If you get a jeep made since 1995, it's definitely way more complex. The jeep
in the video doesn't have the same emission controls and safety requirements
of a modern vehicle.

Modern jeeps still shars some of the same design principles. For instance, tub
on frame -- they lift the tub off of the frame. The cabin of a jeep is like a
bathtub on a wagon.

The suspension in modern jeeps is far more complex in order to give a smoother
ride -- the jeep in the video has leaf springs on front and back. Modern jeeps
typically don't have leafs in the front.

Jeep CJ's were the first consumer models available. Some of the older ones may
be close to that simple.

I drive a jeep. I think it's awesome. For the same reasons I like it, most of
my passengers hate it:

\- it's loud (soft top or top down you basically have to yell to hear each
other, forget listening to the stereo on road trips) \- it rides rough -- you
get thrown around \- it has almost no features. I have a heater, headlights,
three speed wipers (off, too slow and too fast), manual windows/mirrors and a
button to reset the trip counter

Also, it's a bit of a money pit. It's super rugged, but when you take it into
the bush, you push the machine to its limits.
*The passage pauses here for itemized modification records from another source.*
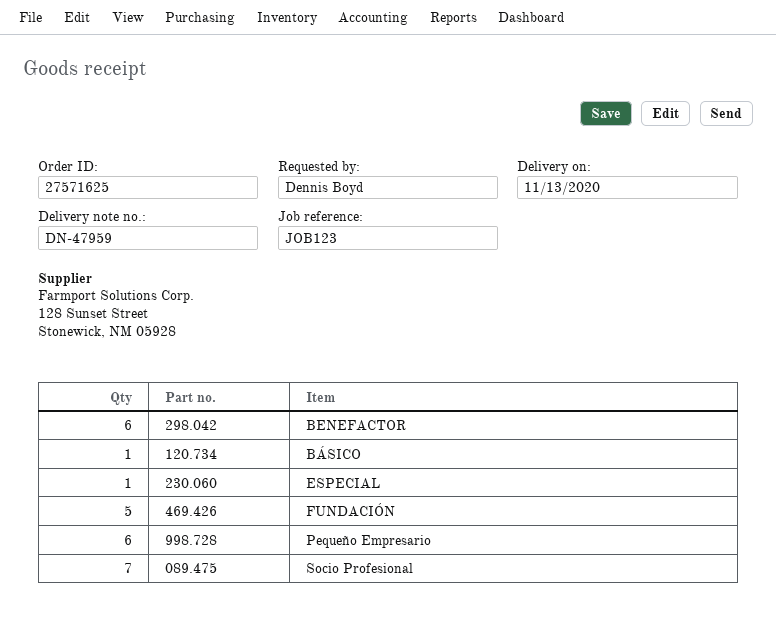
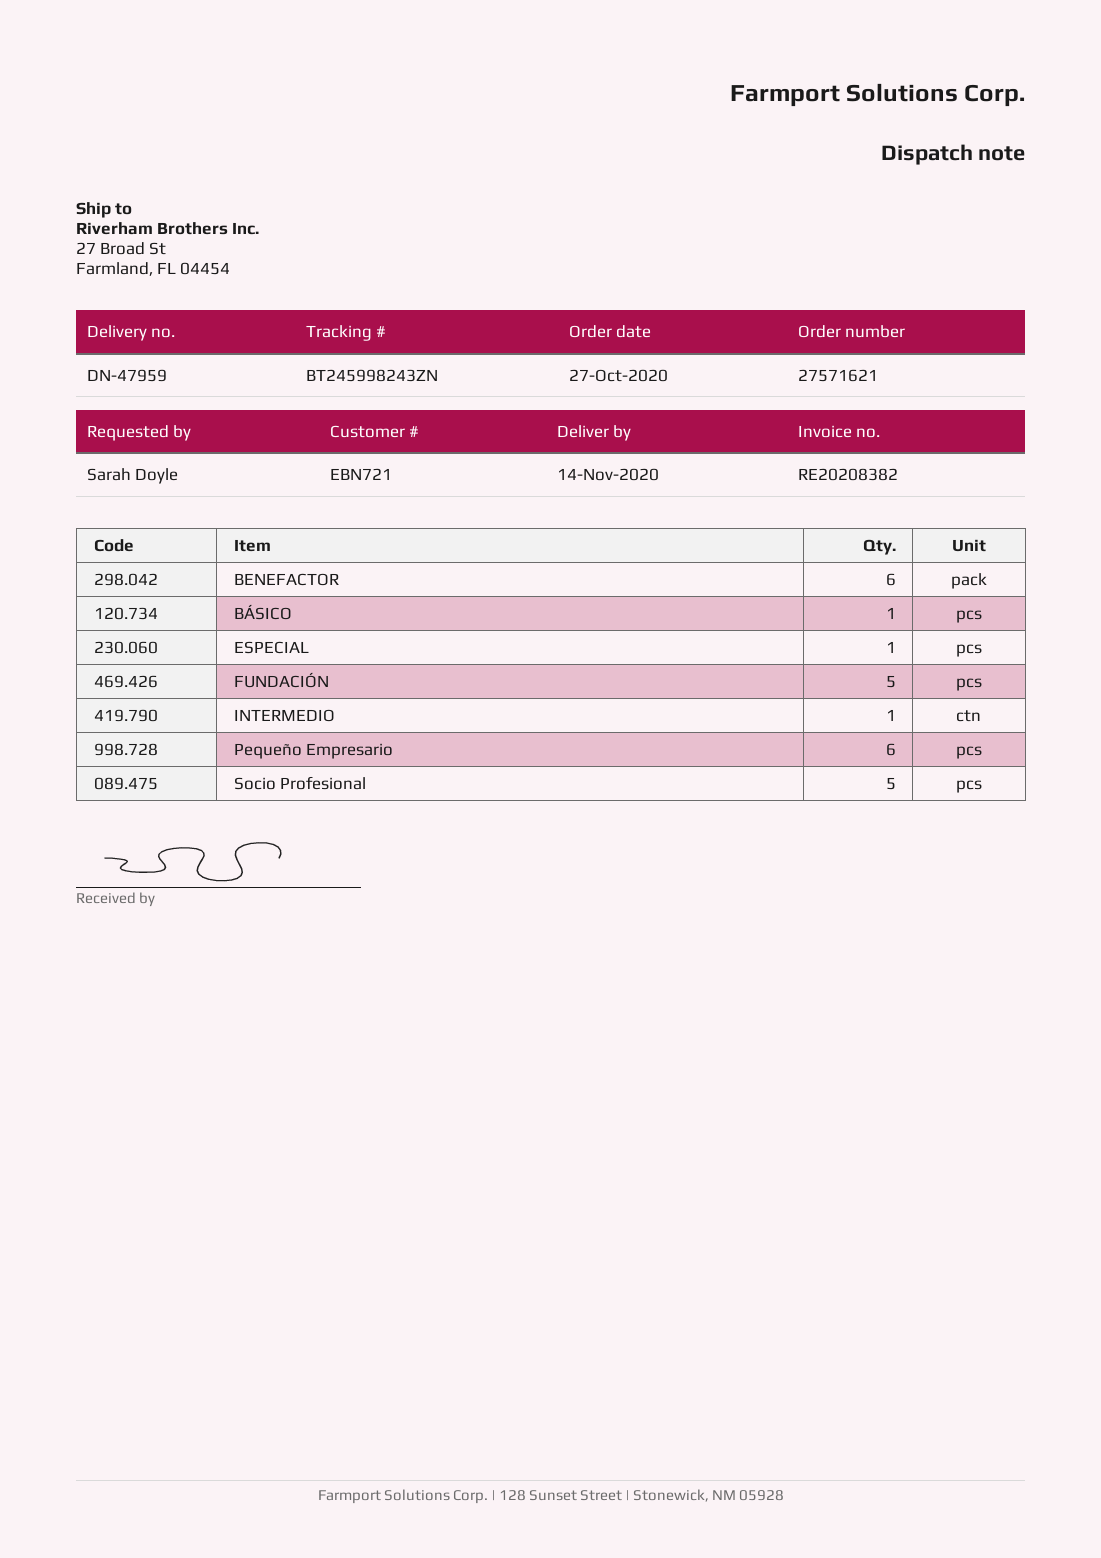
order number: 27571625 -> 27571621
delivery date: 2020-11-13 -> 2020-11-14
ordered by: Dennis Boyd -> Sarah Doyle
Socio Profesional: 7 -> 5
INTERMEDIO: none -> 1

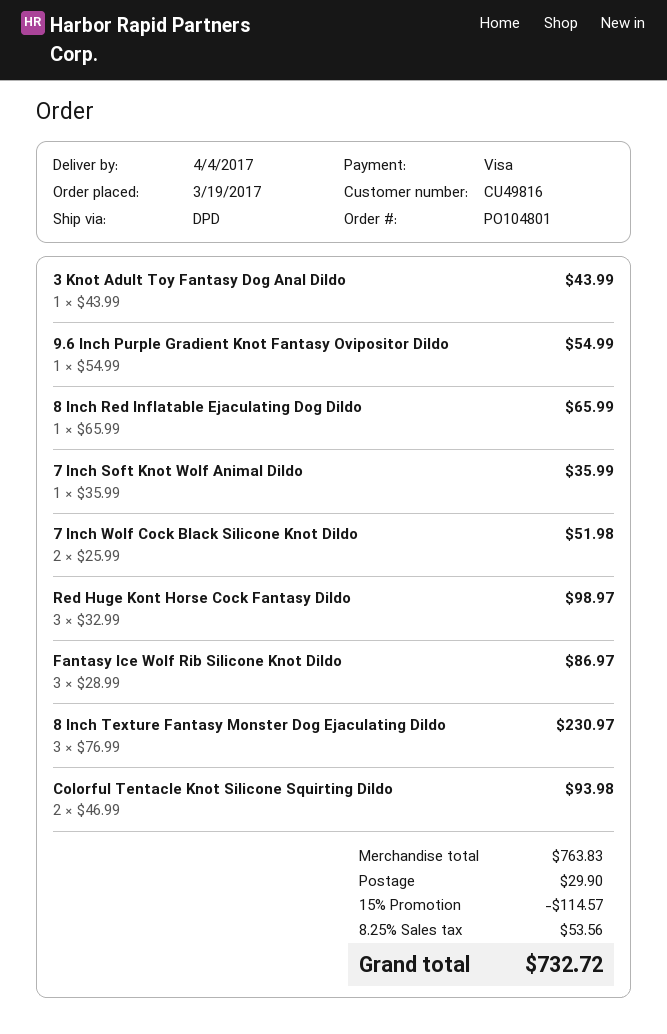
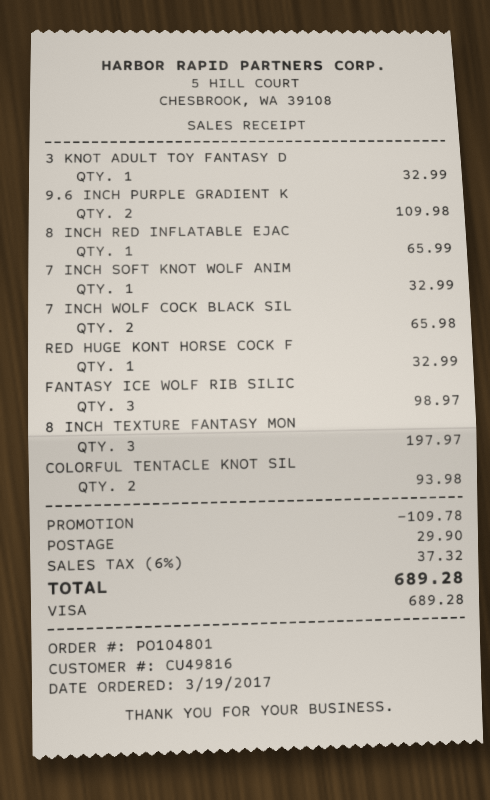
3 Knot Adult Toy Fantasy Dog Anal Dildo: 1 for 43.99 -> 1 for 32.99
9.6 Inch Purple Gradient Knot Fantasy Ovipositor Dildo: 1 for 54.99 -> 2 for 109.98
7 Inch Soft Knot Wolf Animal Dildo: 1 for 35.99 -> 1 for 32.99
7 Inch Wolf Cock Black Silicone Knot Dildo: 2 for 51.98 -> 2 for 65.98
Red Huge Kont Horse Cock Fantasy Dildo: 3 for 98.97 -> 1 for 32.99
Fantasy Ice Wolf Rib Silicone Knot Dildo: 3 for 86.97 -> 3 for 98.97
8 Inch Texture Fantasy Monster Dog Ejaculating Dildo: 3 for 230.97 -> 3 for 197.97
discount: 114.57 -> 109.78
tax: 8.25% = 53.56 -> 6% = 37.32
total: 732.72 -> 689.28

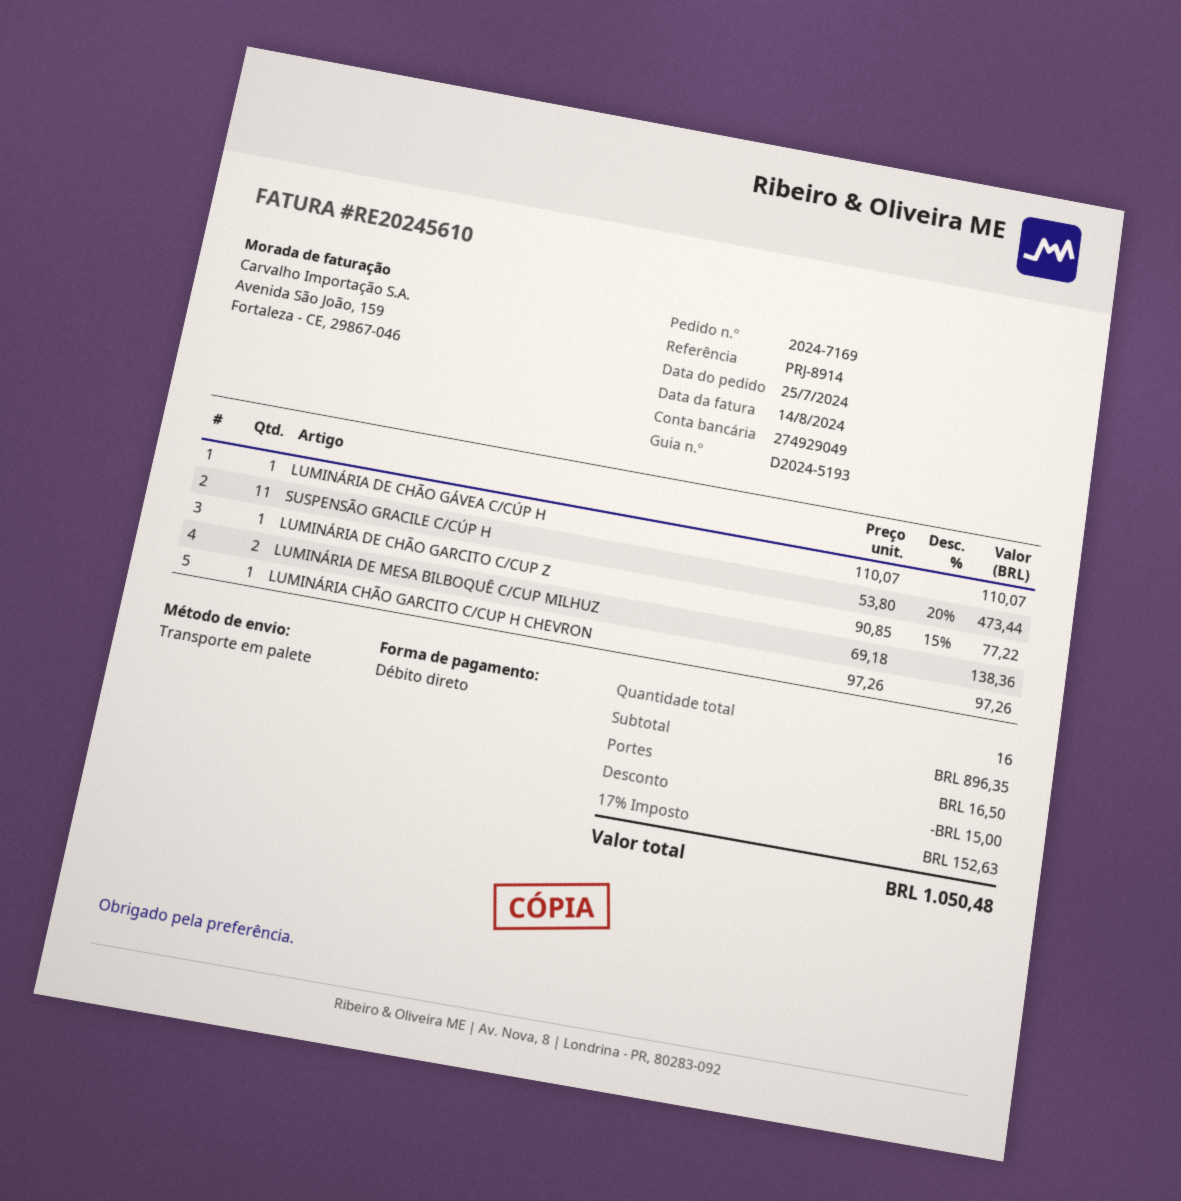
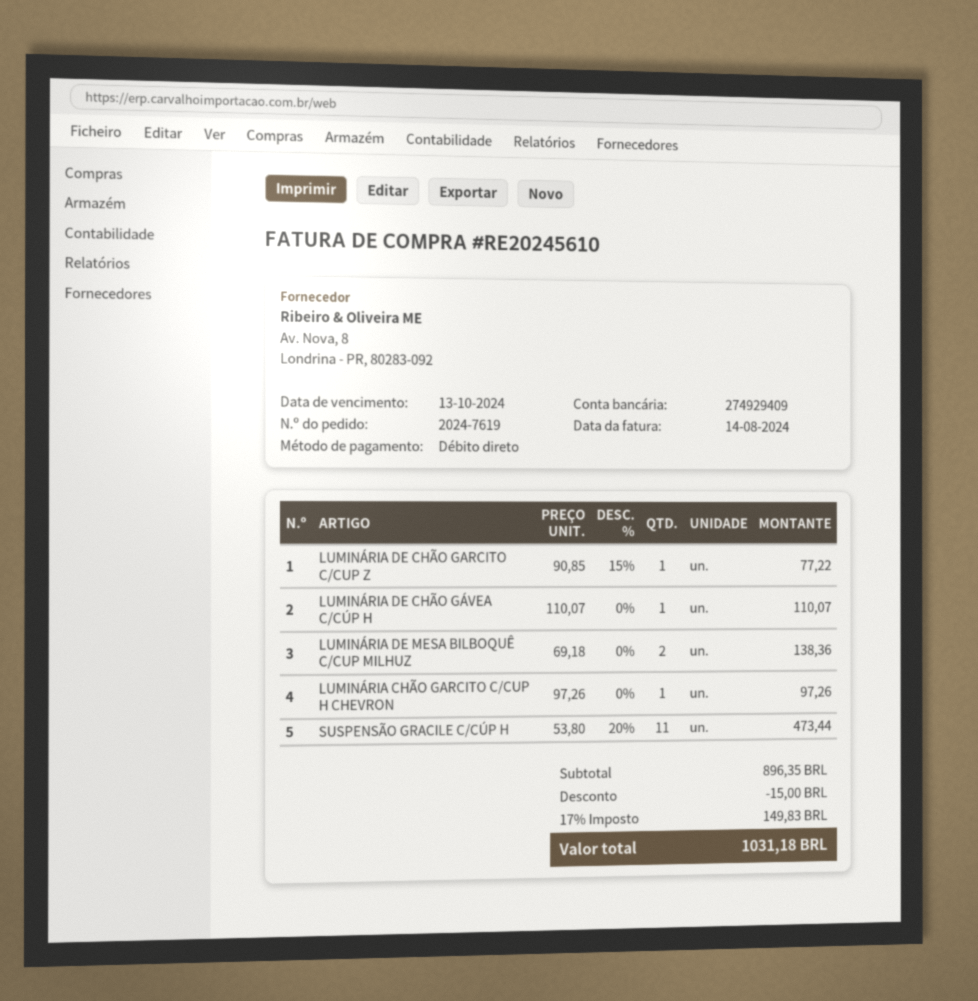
order number: 2024-7169 -> 2024-7619
bank account: 274929049 -> 274929409
shipping: 16.50 -> none
tax: 17% = 152.63 -> 17% = 149.83
total: 1050.48 -> 1031.18

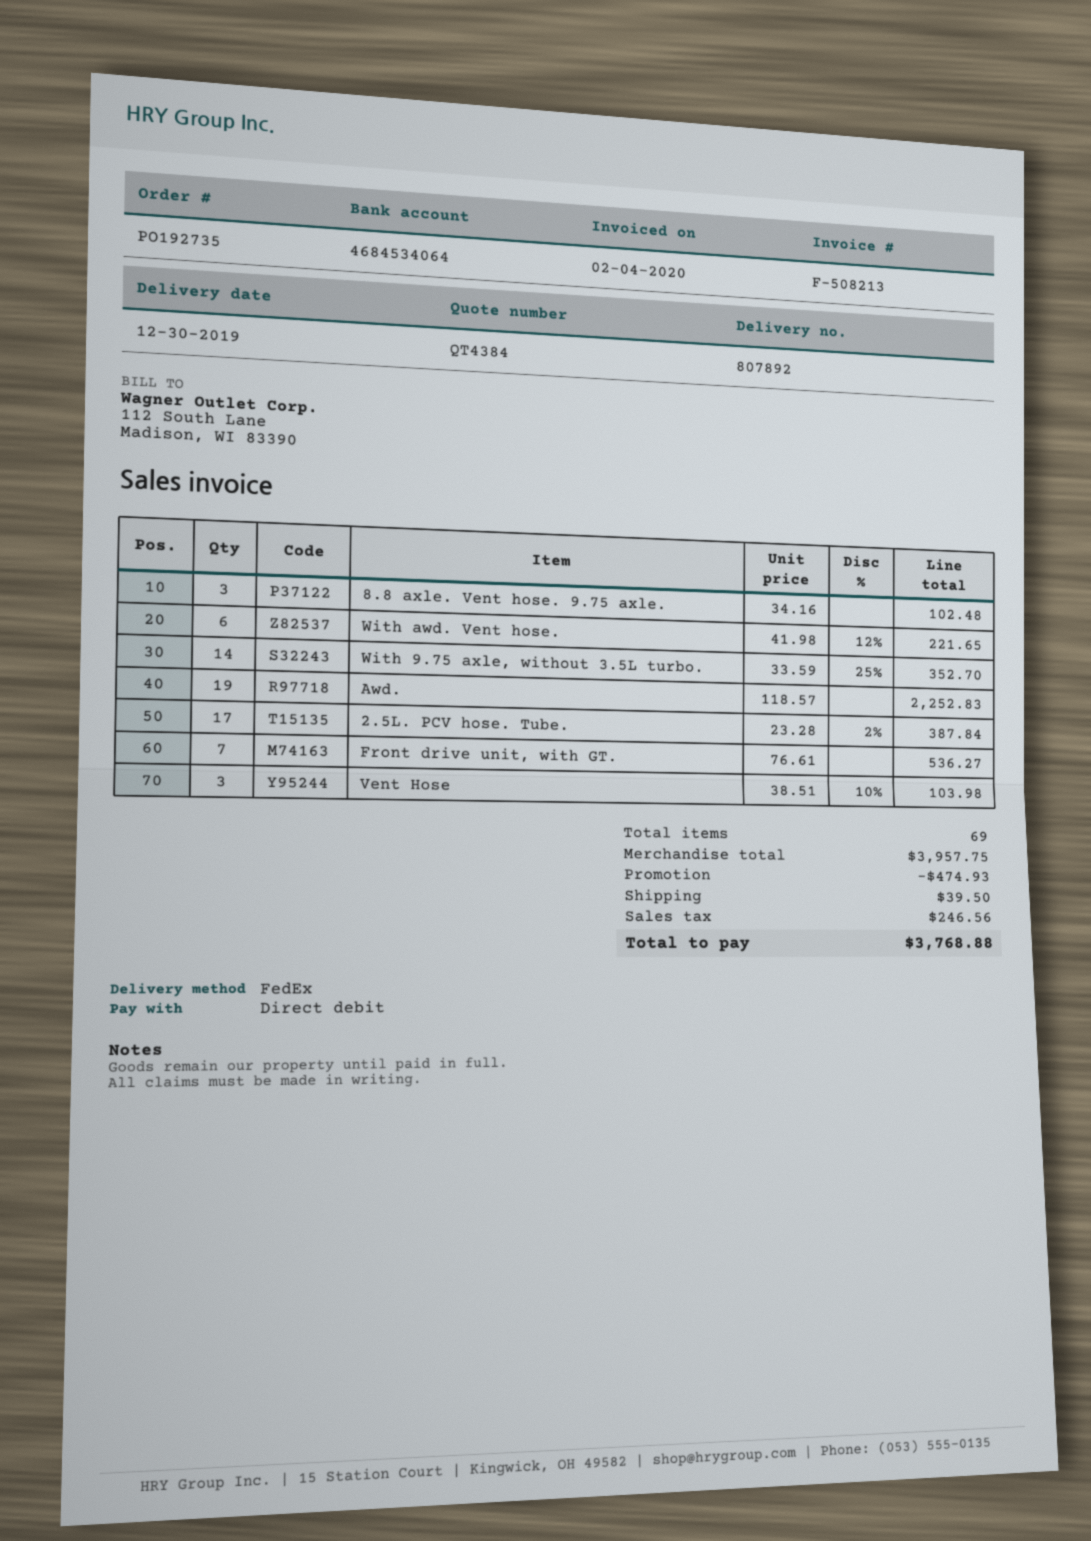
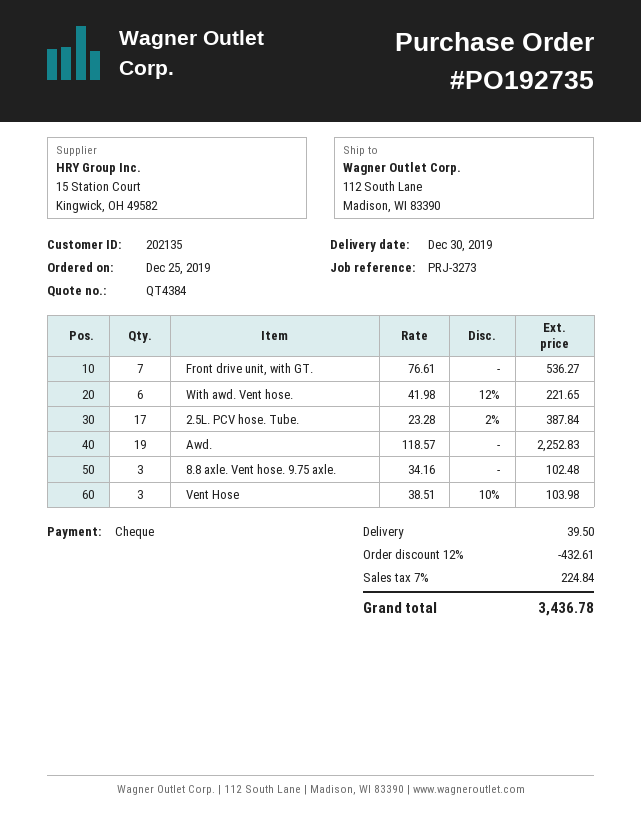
payment method: direct debit -> cheque
With 9.75 axle, without 3.5L turbo.: 14 x 33.59 - 25% = 352.70 -> none
discount: 474.93 -> 432.61
tax: 246.56 -> 224.84
total: 3768.88 -> 3436.78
I'm not really an expert in
vehicle repairs (spent my teen years on computers instead of with my dad in
the garage), but I'm definitely getting more into it as a way to save money.

I get about 15 L/100KM (~15mpg). It's as aerodynamic as a brick flying
sideways, so you can't really do anything to improve gas mileage.

That all being said, I love my jeep. I can't see myself not owning a jeep in
the future.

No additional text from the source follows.